What is really worrisome is that the figure is only marginally better among the next generation leaders. An analysis of the last seven years NEXT100 winners data reveals that just 4% of them are women. NEXT100 is one-of-its-kind award for the senior IT managers who are not yet CIOs and the winners are often called the future CIOs.
This means there is little change.
In the US, where percentage of women in IT workforce as a whole is only a little better than that in India, women CIOs are beginning to make a big mark. According to a research by Korn Ferry earlier this year, based on a study of the top 1,000 U.S. companies by revenue, 19% of CIOs in these companies were women. According to an analysis by Boardroom Insider recently, 75 of the Fortune 500 companies’ CIOs are women. That is 15%. Four of the top 10 Fortune companies' CIOs are women.
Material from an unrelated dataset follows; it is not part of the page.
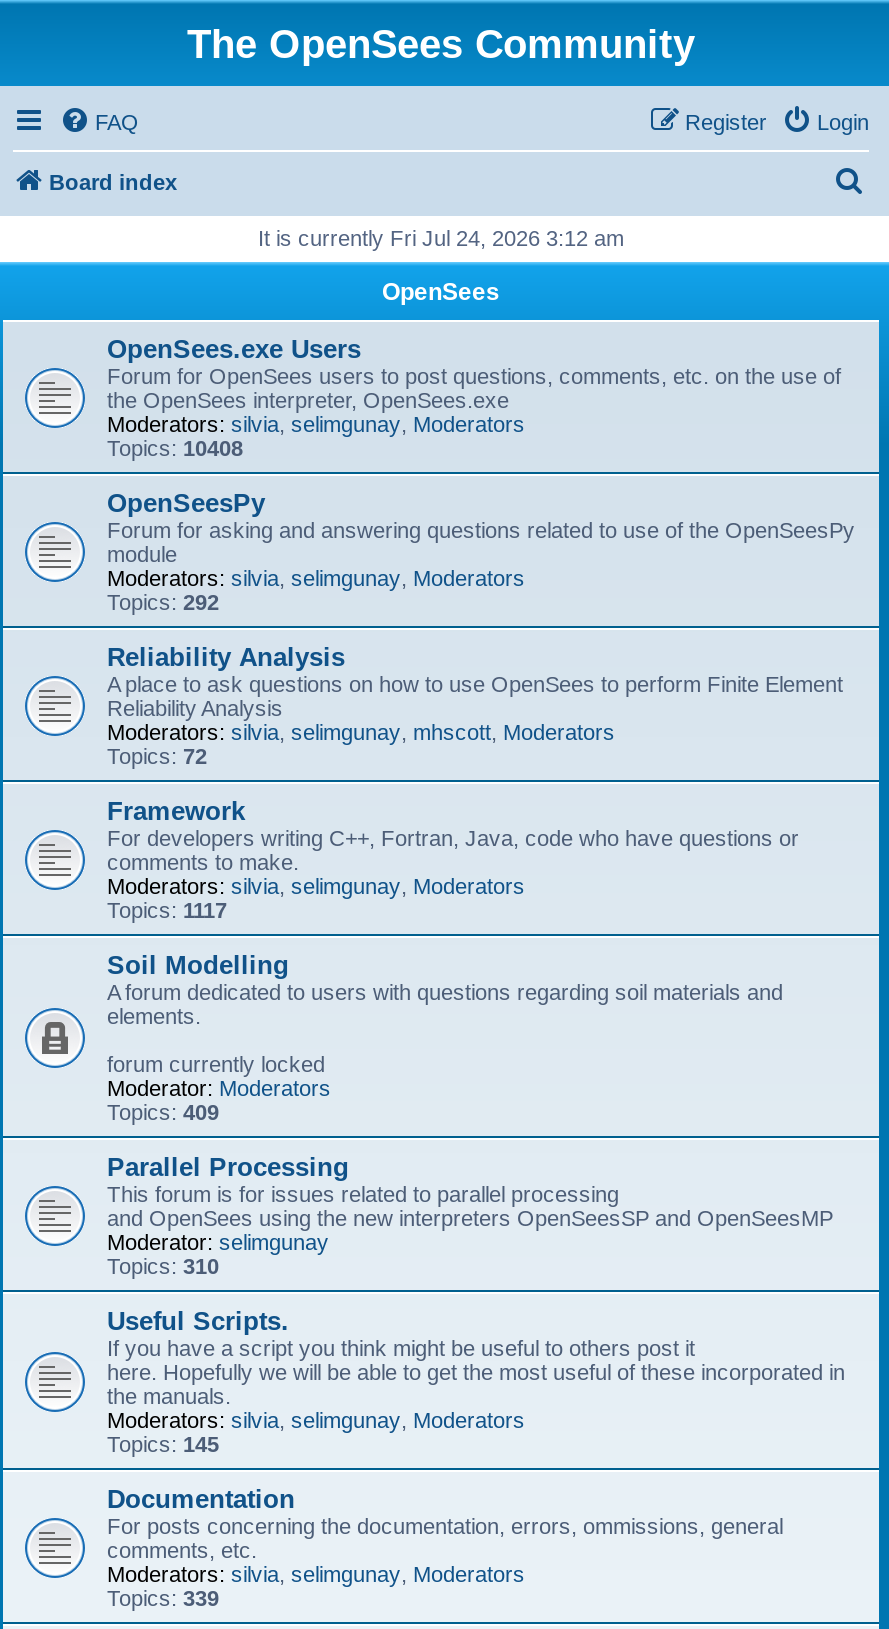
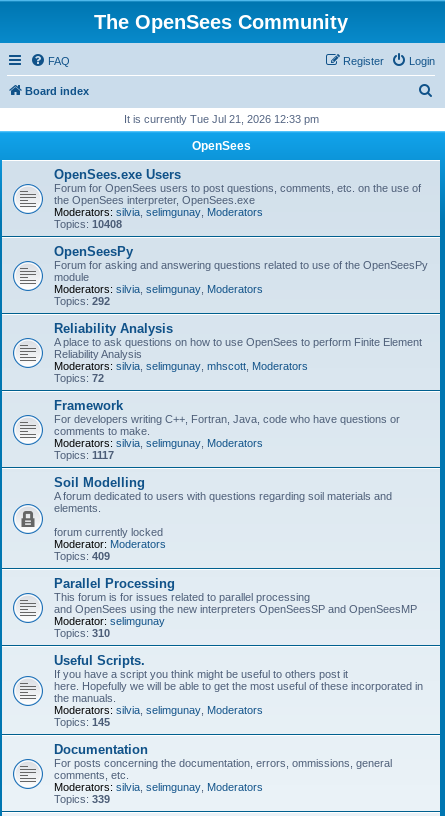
- It is currently Fri Jul 24, 2026 3:12 am
+ It is currently Tue Jul 21, 2026 12:33 pm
While women as a percentage of total workforce in India is still low—just about 25% as estimated by International Labor Organization—Indian IT industry has a higher share of women. According to different estimates, women constitute around 30-35% of workforce in the Indian IT industry. Top Indian IT firm, TCS, has 32% women in its workforce. A NASSCOM-PwC report released in March 2016 said the entry level hiring by the industry is as high as 51%.
By and large, the human resource pool from which IT industry and Enterprise IT hire is broadly the same. So, what explains this significant difference?
There may be two explanations for this abysmal figure—one, for some reason enterprise IT has not been able to leverage this segment; or two, they have not risen to the top, with the tendency of Indian women to drop out deciding to take care of the home. In IT industry, in which a lot is still about hard skills, joining back is easy, with a little brushing up of skills. That is tougher in a user company, as the higher you go, you are expected to understand the business more as compared to technology skills. The reason may be a combination of both.
There’s a slight ray of hope, though. In the first five years, just 15 of the top 500 NEXT100 winners or just 3% were women. In 2015, that figure rose to 5% and in 2016, there were seven women winners of NEXT100 awards.
But we are not yet sure if this is a trend. In any case, these numbers are too small to draw any solace from. With these kind of numbers, it is difficult to believe that the situation should change on its own. It requires some positive intervention on the part of senior enterprise IT leaders.